Top of MATERIAL PROVIDED

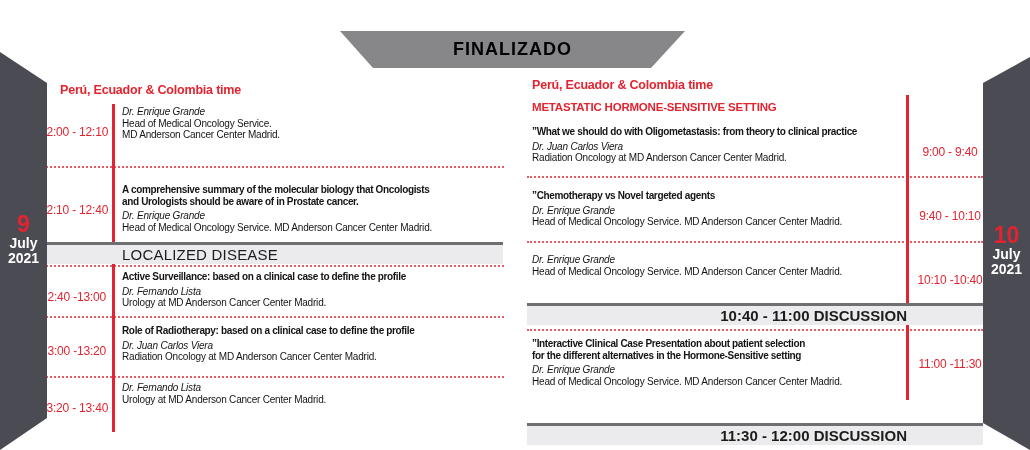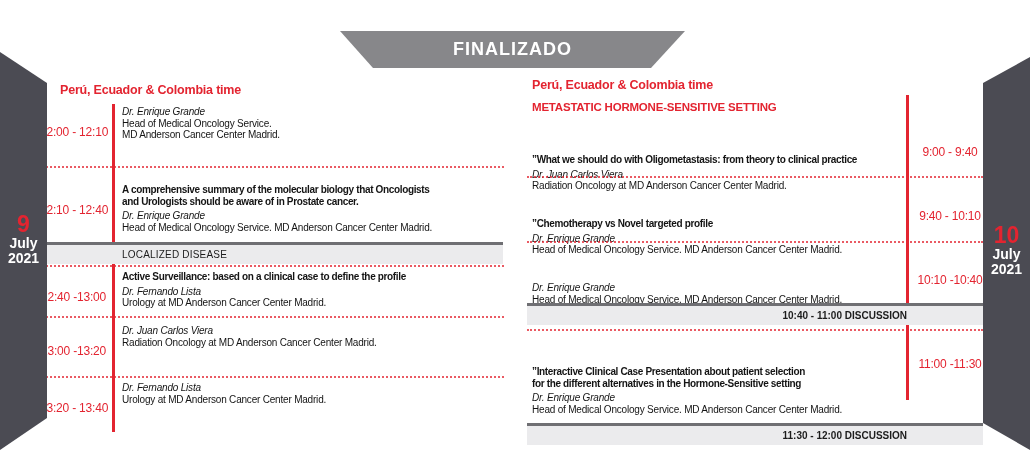--- a/index.html
+++ b/index.html
@@ -19,7 +19,7 @@
   .banner{position:absolute;left:340px;top:31px;width:345px;height:37px;background:var(--banner);
           clip-path:polygon(0 0,345px 0,311px 37px,33px 37px);
           display:flex;align-items:center;justify-content:center;z-index:3;}
-  .banner-label{color:#ffffff;font-weight:bold;font-size:18px;letter-spacing:1px;}
+  .banner-label{color:#000000;font-weight:bold;font-size:18px;letter-spacing:1px;}
 
   
   .band{position:absolute;width:47px;background:var(--band);z-index:6;color:#fff;}

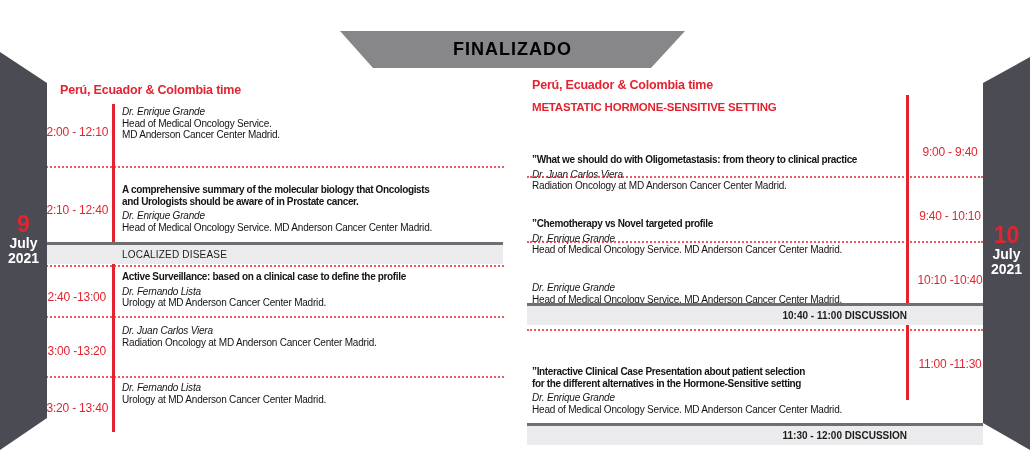--- a/index.html
+++ b/index.html
@@ -59,7 +59,7 @@
   .time-l{left:0;width:66px;text-align:right;}
   .time-r{left:385px;width:76px;text-align:center;}
   .content-l{margin-left:82px;width:388px;}
-  .content-r{margin-left:5px;width:375px;margin-top:28px;}
+  .content-r{margin-left:5px;width:375px;}
   .s-title{font-weight:bold;white-space:pre;letter-spacing:-0.35px;margin-bottom:3px;}
   .s-speaker{font-style:italic;}
   .s-desc{white-space:pre-line;}

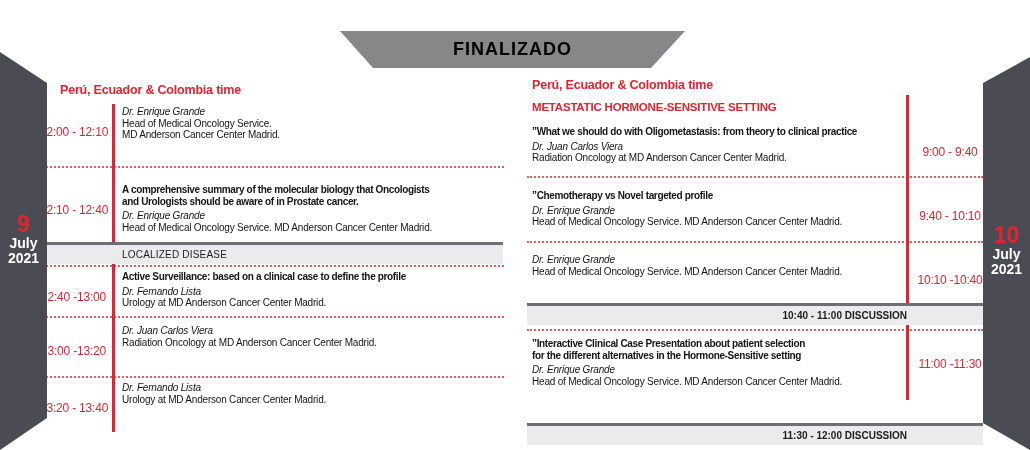--- a/index.html
+++ b/index.html
@@ -159,7 +159,7 @@
   <div class="session right-session" style="top:190px;">
     <div class="time time-r">9:40 - 10:10</div>
     <div class="content-r">
-      <div class="s-title">”Chemotherapy vs Novel targeted profile</div>
+      <div class="s-title">”Chemotherapy vs Novel targeted agents</div>
       <div class="s-speaker">Dr. Enrique Grande</div>
       <div class="s-desc">Head of Medical Oncology Service. MD Anderson Cancer Center Madrid.</div>
     </div>

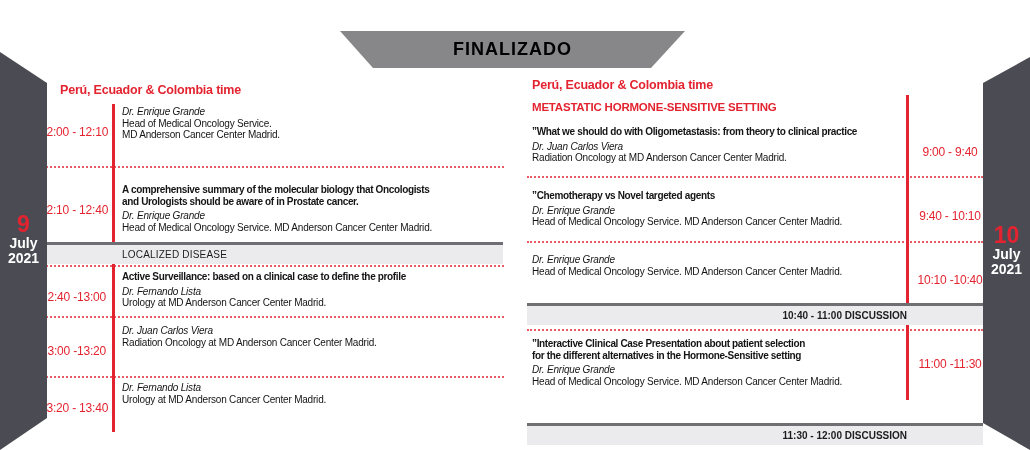--- a/index.html
+++ b/index.html
@@ -47,7 +47,7 @@
 
   
   .secbar{position:absolute;background:var(--barfill);border-top:3px solid var(--barborder);
-          height:22px;z-index:2;font-size:10px;line-height:19px;color:#1c1c1c;}
+          height:22px;z-index:2;font-size:15px;line-height:19px;color:#1c1c1c;}
   .locbar{left:30px;top:242px;width:473px;padding-left:92px;letter-spacing:0.2px;}
   .discbar{left:527px;width:456px;text-align:right;padding-right:76px;font-weight:bold;}
 

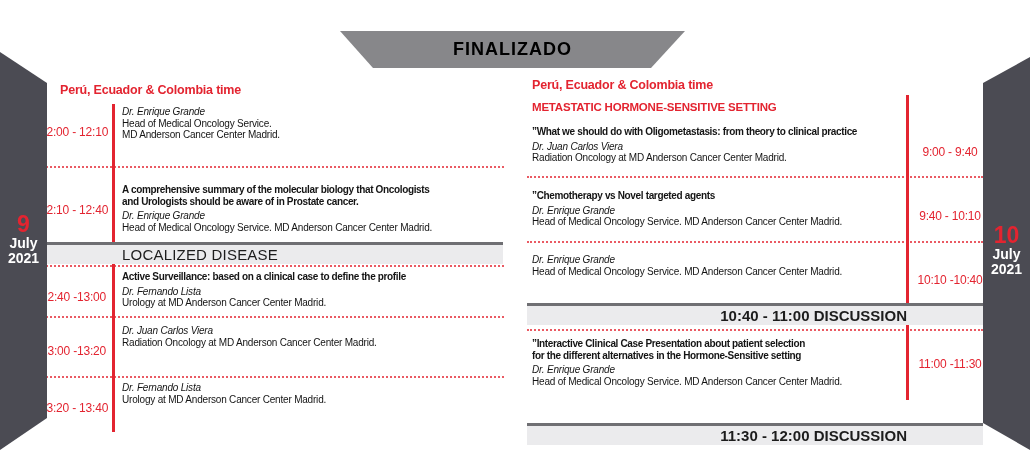--- a/index.html
+++ b/index.html
@@ -128,6 +128,7 @@
   <div class="session left-session" style="top:325px;">
     <div class="time time-l">13:00 -13:20</div>
     <div class="content-l">
+      <div class="s-title">Role of Radiotherapy: based on a clinical case to define the profile</div>
       <div class="s-speaker">Dr. Juan Carlos Viera</div>
       <div class="s-desc">Radiation Oncology at MD Anderson Cancer Center Madrid.</div>
     </div>

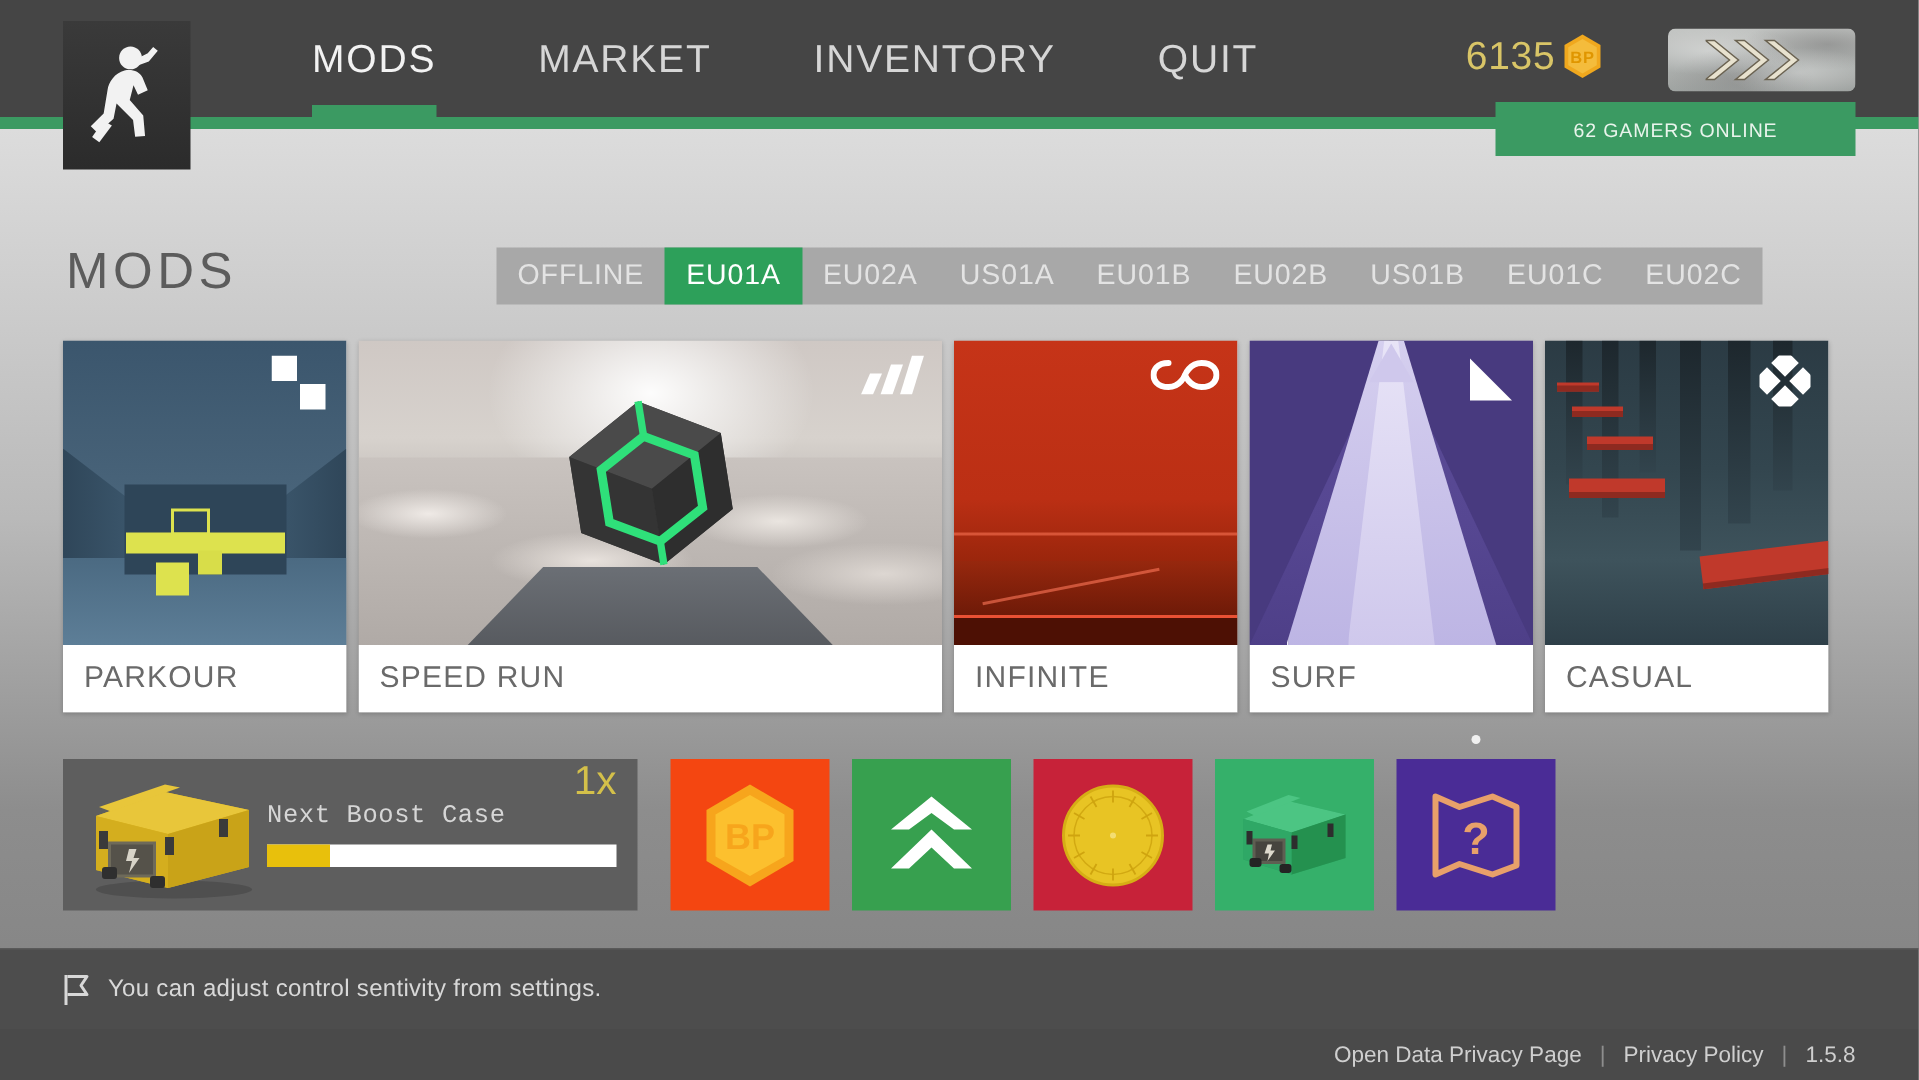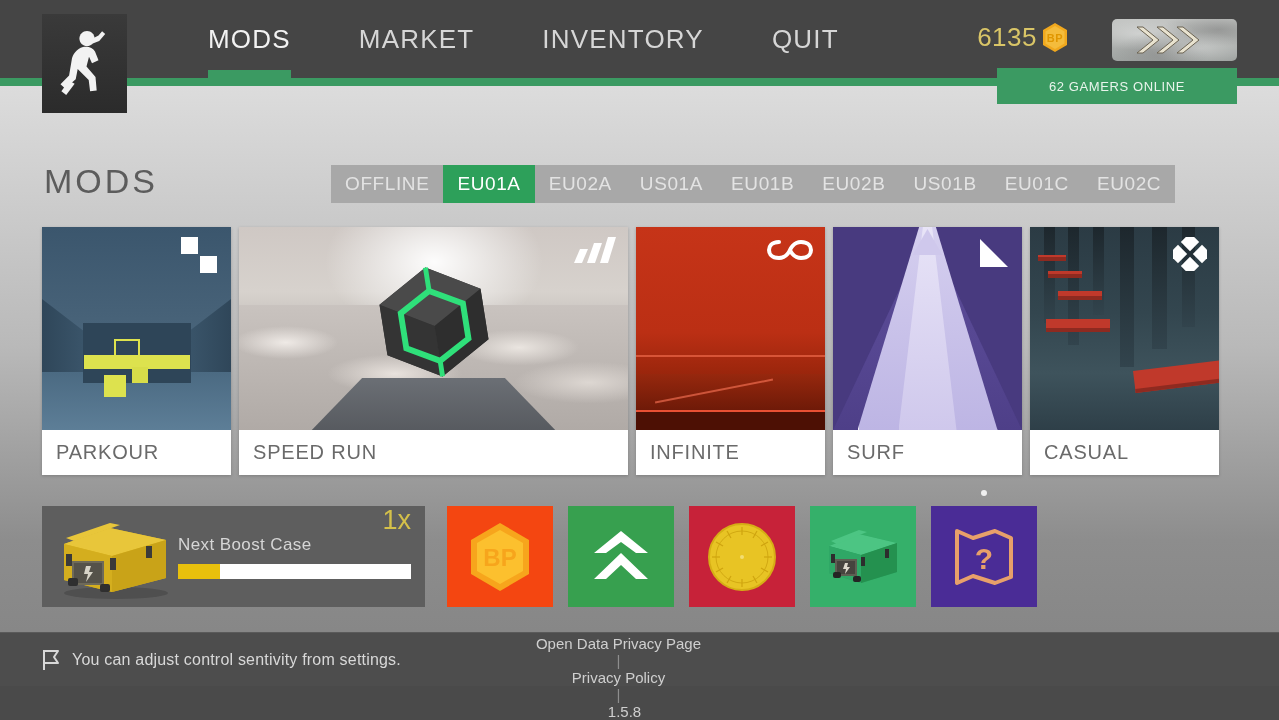--- a/index.html
+++ b/index.html
@@ -278,7 +278,7 @@
   .boost-body { flex: 1; padding-right: 14px; position: relative; }
   .boost-title {
     color: #d6d6d6; font-size: 17px; letter-spacing: 0.4px;
-    margin-bottom: 9px; font-weight: 300;
+    margin-bottom: 9px; font-weight: 300; font-family: Liberation Mono, monospace;
   }
   .boost-mult {
     position: absolute; right: 14px; top: -30px;

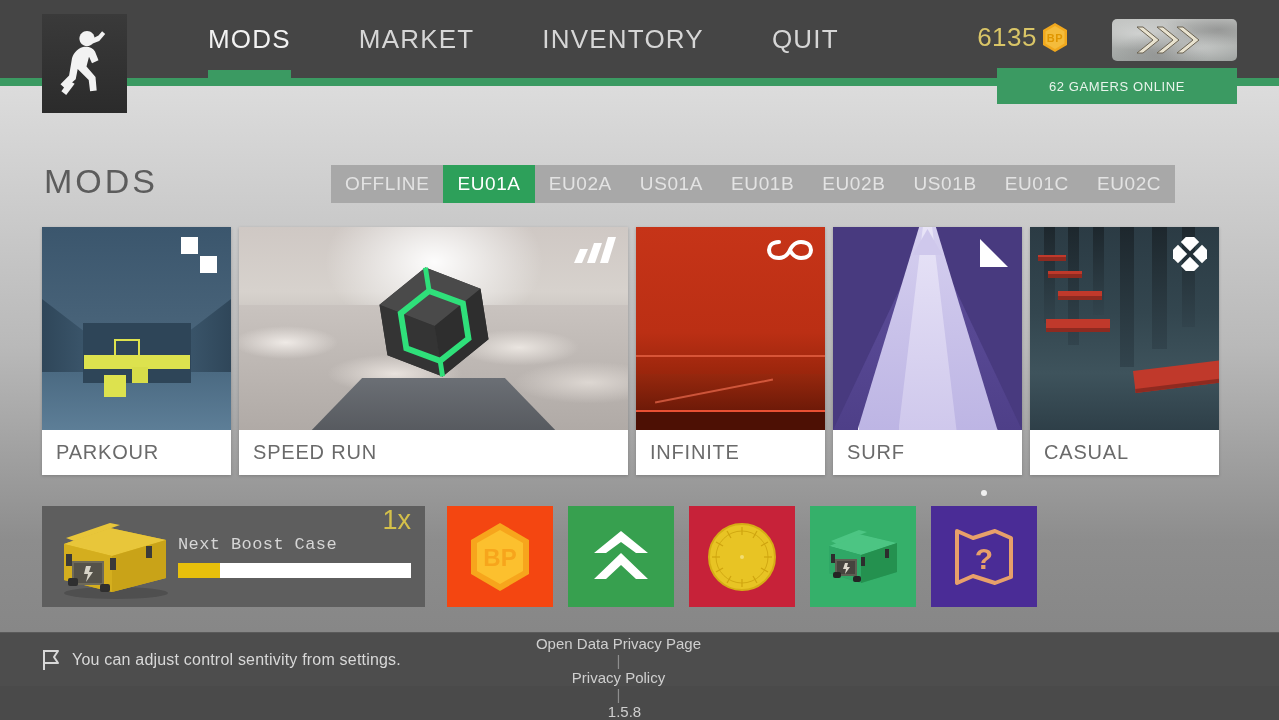--- a/index.html
+++ b/index.html
@@ -317,7 +317,6 @@
     display: flex; align-items: center; justify-content: flex-end;
     padding-right: 42px;
     gap: 0;
-    flex-direction: column;
   }
   .footer-link {
     color: #cfcfcf; font-size: 15px; cursor: pointer; font-weight: 300;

Bottom of MATERIAL PROVIDED

• [BRIEF]
From the listing above, pick out every line containing "Cancer".

• [THE COMPLETED TASK]
       <div class="s-desc">Head of Medical Oncology Service. MD Anderson Cancer Center Madrid.</div>
       <div class="s-desc">Radiation Oncology at MD Anderson Cancer Center Madrid.</div>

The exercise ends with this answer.